The governor "performance" may decide which speed to use
within this range.
current CPU frequency is 798 MHz.
Well, in the old AMD times, AMD FX, had a the same issue.
The CPU gets power over VRM’s (Voltage Regular Modules), the cpu could get throttled even if the CPU was at about 40-50 degrees celsia.
The issue was the VRM’s where gone over 50, if they go over 50, they reduce power delivery which reduces the CPU clock speed. No idea if this can be replicated to Intel, but I think its likely.
Maybe power down the machine for 30 minutes, boot it up and see if you get normal clock speeds.
Otherwise, let the swap the mainboard, maybe bad VRM’s or bad PSU.
Not sure how I can check its health or if it is acting properly, but I do see a steep drop off in power consumption just a few days ago when this all started.
Thanks, I’ll give that a shot now. If no luck, I’ll put in a ticket as suggested. Just wanted to make sure I do my due diligence before contacting the provider for an issue that might have been fixable on my end.
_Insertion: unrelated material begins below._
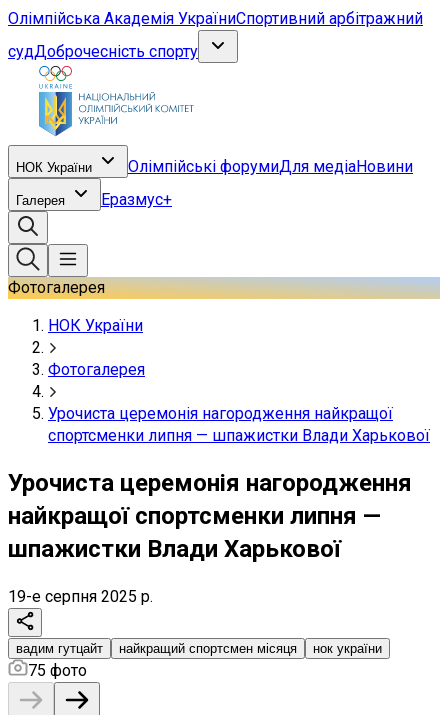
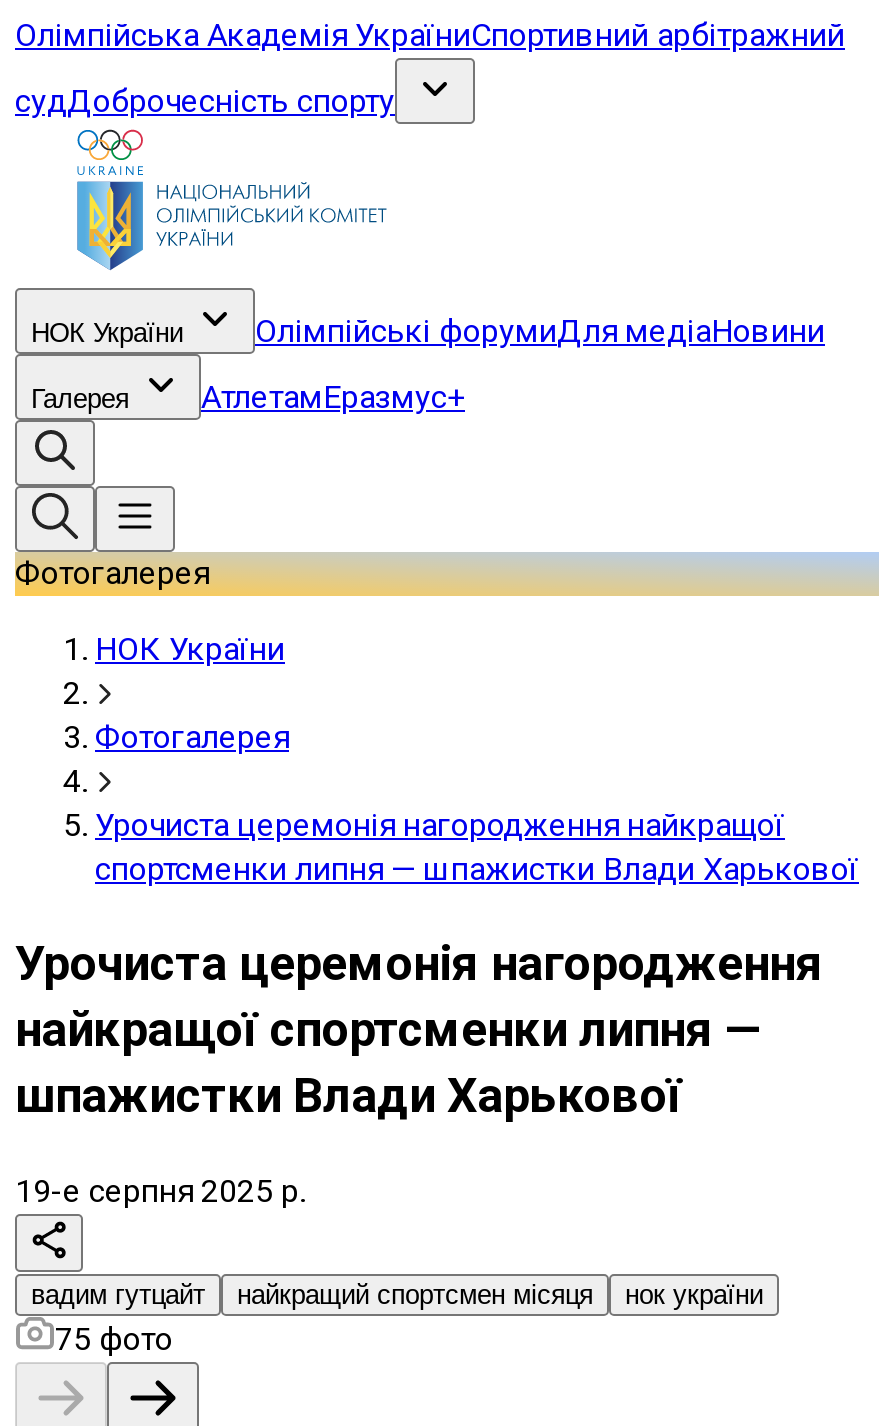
- Еразмус+
+ АтлетамЕразмус+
I somehow missed the part where this is about a hosted server. For some reason I thought this was about a server back at your own place.
Anyhow, the drop in power consumption can be explained by the CPU locking at 800 MHz or the other way around… Only way to really find out is swapping it out for a different one.
Can be throttled down in hardware. For example, when you remove a PSU from a MicroCloud unit, all blades will go down to 800 MHz to conserve the energy and prevent tripping the other power line. This ignores all requests from the OS.
Yeah, could be something like that. The server is a blade in a larger chassis, not sure what model he uses. Put in a ticket with all my troubleshooting steps and diagnostic info, I’ll update this thread when a solution is found.
Getting migrated to a new machine. They are prepping a new system for me to migrate my data over to, then they’ll swap IPs over to the new machine, and I’ll be on my merry way. Hopefully should be back in action by the day’s end.